RE: [Patch] Optimize dropping of relation buffers using dlist - Mailing list pgsql-hackers

From k.jamison@fujitsu.com
Subject RE: [Patch] Optimize dropping of relation buffers using dlist
Date
Msg-id OSBPR01MB2341EB559E240818E2BFA79FEF200@OSBPR01MB2341.jpnprd01.prod.outlook.com
Whole thread Raw
In response to Re: [Patch] Optimize dropping of relation buffers using dlist  (Amit Kapila <amit.kapila16@gmail.com>)
Responses RE: [Patch] Optimize dropping of relation buffers using dlist  ("k.jamison@fujitsu.com" <k.jamison@fujitsu.com>)
List pgsql-hackers
On Tuesday, September 8, 2020 1:02 PM, Amit Kapila wrote:
Hello,
> On Mon, Sep 7, 2020 at 1:33 PM k.jamison@fujitsu.com
> <k.jamison@fujitsu.com> wrote:
> >
> > On Wednesday, September 2, 2020 5:49 PM, Amit Kapila wrote:
> > > On Wed, Sep 2, 2020 at 9:17 AM Tom Lane <tgl@sss.pgh.pa.us> wrote:
> > > >
> > > > Amit Kapila <amit.kapila16@gmail.com> writes:
> > > > > Even if the relation is locked, background processes like
> > > > > checkpointer can still touch the relation which might cause
> > > > > problems. Consider a case where we extend the relation but
> > > > > didn't flush the newly added pages. Now during truncate
> > > > > operation, checkpointer can still flush those pages which can
> > > > > cause trouble for truncate. But, I think in the recovery path
> > > > > such cases won't cause a
> > > problem.
> > > >
> > > > I wouldn't count on that staying true ...
> > > >
> > > >
> > >
> https://www.postgresql.org/message-id/CA+hUKGJ8NRsqgkZEnsnRc2MFR
> > > OBV-jC
> > > > nacbYvtpptK2A9YYp9Q@mail.gmail.com
> > > >
> > >
> > > I don't think that proposal will matter after commit c5315f4f44
> > > because we are caching the size/blocks for recovery while doing
> > > extend (smgrextend). In the above scenario, we would have cached the
> > > blocks which will be used at later point of time.
> > >
> >
> > I'm guessing we can still pursue this idea of improving the recovery path
> first.
> >
> 
> I think so.

Alright, so I've updated the patch which passes the regression and TAP tests.
It compiles and builds as intended.

> > I'm working on an updated patch version, because the CFBot's telling
> > that postgres fails to build (one of the recovery TAP tests fails).
> > I'm still working on refactoring my patch, but have yet to find a proper
> solution at the moment.
> > So I'm going to continue my investigation.
> >
> > Attached is an updated WIP patch.
> > I'd appreciate if you could take a look at the patch as well.
> >
> 
> So, I see the below log as one of the problems:
> 2020-09-07 06:20:33.918 UTC [10914] LOG:  redo starts at 0/15FFEC0
> 2020-09-07 06:20:33.919 UTC [10914] FATAL:  unexpected data beyond EOF
> in block 1 of relation base/13743/24581
> 
> This indicates that we missed invalidating some buffer which should have
> been invalidated.
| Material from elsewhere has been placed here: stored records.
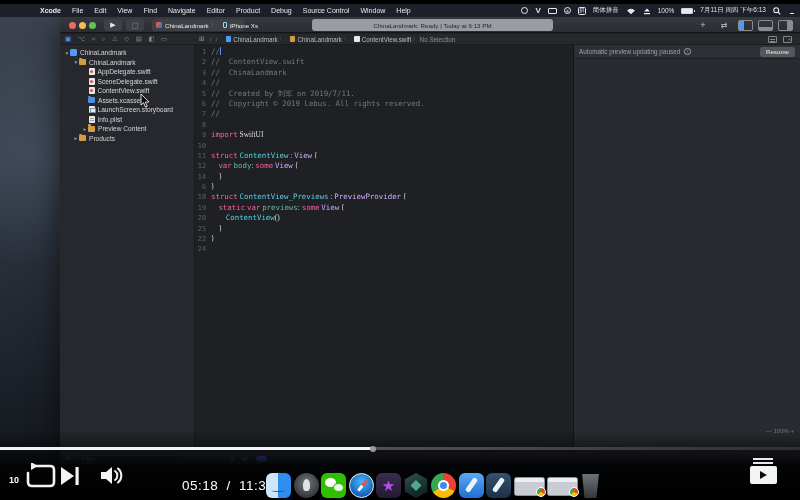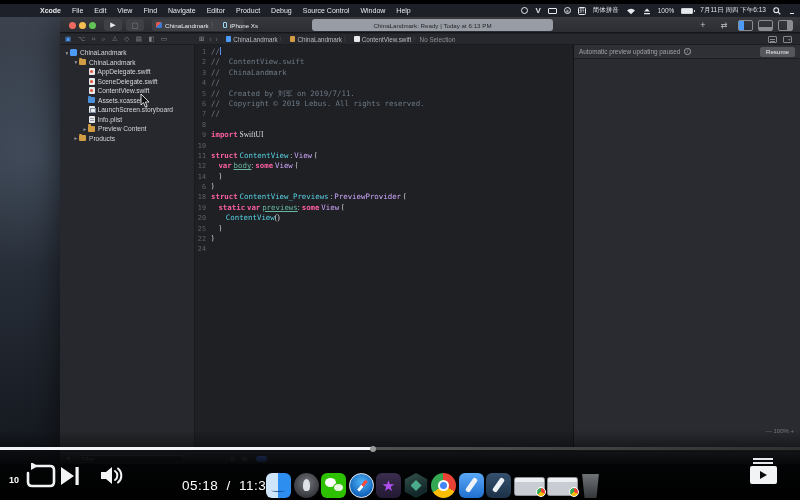--- a/index.html
+++ b/index.html
@@ -118,23 +118,23 @@
   .ic.swift:after { content:""; position:absolute; left:1px; top:2px; width:3px; height:3px; background:#e8553a; border-radius:50%; }
   .ic.plist:after { content:""; position:absolute; left:1px; top:2px; width:3.5px; height:1px; background:#9aa0a8; box-shadow:0 2px 0 #9aa0a8; }
   .ic.storyboard:after { content:""; position:absolute; left:1px; top:2px; width:3.5px; height:3px; border:0.8px solid #7a8aa0; }
 
   
   #editor { left:135px; top:28px; width:378px; height:406px; background:#1f2024; overflow:hidden; }
   #code { position:absolute; left:0; top:2px; width:100%; font-family:"DejaVu Sans Mono", monospace; font-size:7.4px; }
   .cl { height:10.4px; line-height:10.4px; white-space:pre; display:flex; }
   .cl .ln { width:16px; text-align:right; color:#5f6167; flex:0 0 auto; padding-right:5px; font-size:6.8px; }
   .cl .ct { color:#dfdfe0; }
-  .s-cmt { color:#6c7986; } .s-kw { color:#fc5fa3; font-weight:bold; }
+  .s-cmt { color:#6c7986; } .s-kw { color:#fc5fa3; font-weight:normal; }
   .s-str { color:#fc6a5d; } .s-decl { color:#58d3e5; }
-  .s-type { color:#d0a8ff; } .s-prop { color:#67b7a4;text-decoration:underline; }
+  .s-type { color:#d0a8ff; } .s-prop { color:#67b7a4; }
   .s-pre { color:#fd8f3f; } .s-plain { color:#dfdfe0;font-family:Liberation Serif, serif; }
   .caret { display:inline-block; width:1px; height:8px; background:#5b8df0; vertical-align:-1px; }
 
   
   #preview { left:513px; top:28px; width:227px; height:406px; background:#2a2b30; border-left:1px solid #121316; }
   #preview-header { position:absolute; left:0; top:0; width:100%; height:14px; background:#2f3036;
     border-bottom:1px solid #1e1f23; display:flex; align-items:center; padding:0 5px; }
   #preview-msg { color:#9fa1a6; font-size:6.4px; white-space:nowrap; }
   #info-icon { width:6.5px; height:6.5px; border:0.9px solid #9fa1a6; border-radius:50%; color:#9fa1a6;
     font-size:4.5px; display:inline-flex; align-items:center; justify-content:center; margin-left:4px; font-style:italic;}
If you are able to reproduce this locally then I suggest to first
> write a simple patch without the check of the threshold, basically in recovery
> always try to use the new way to invalidate the buffer. That will reduce the
> scope of the code that can create a problem. Let us know if the problem still
> exists and share the logs. BTW, I think I see one problem in the code:
> 
> if (RelFileNodeEquals(bufHdr->tag.rnode, rnode.node) &&
> + bufHdr->tag.forkNum == forkNum[j] && tag.blockNum >= 
> + bufHdr->firstDelBlock[j])
> 
> Here, I think you need to use 'i' not 'j' for forkNum and 
> firstDelBlock as those are arrays w.r.t forks. That might fix the 
> problem but I am not sure as I haven't tried to reproduce it.

Thanks for advice. Right, that seems to be the cause of error,
and fixing that (using fork) solved the case.
I also followed the advice of Tsunakawa-san of using more meaningful iterator
Instead of using "i" & "j" for readability.

I also added a new function when relation fork is bigger than the threshold
    If (nblocks > BUF_DROP_FULLSCAN_THRESHOLD)
(DropRelFileNodeBuffersOfFork) Perhaps there's a better name for that function.
However, as expected in the previous discussions, this is a bit slower than the
standard buffer invalidation process, because the whole shared buffers are scanned nfork times.
Currently, I set the threshold to (NBuffers / 500)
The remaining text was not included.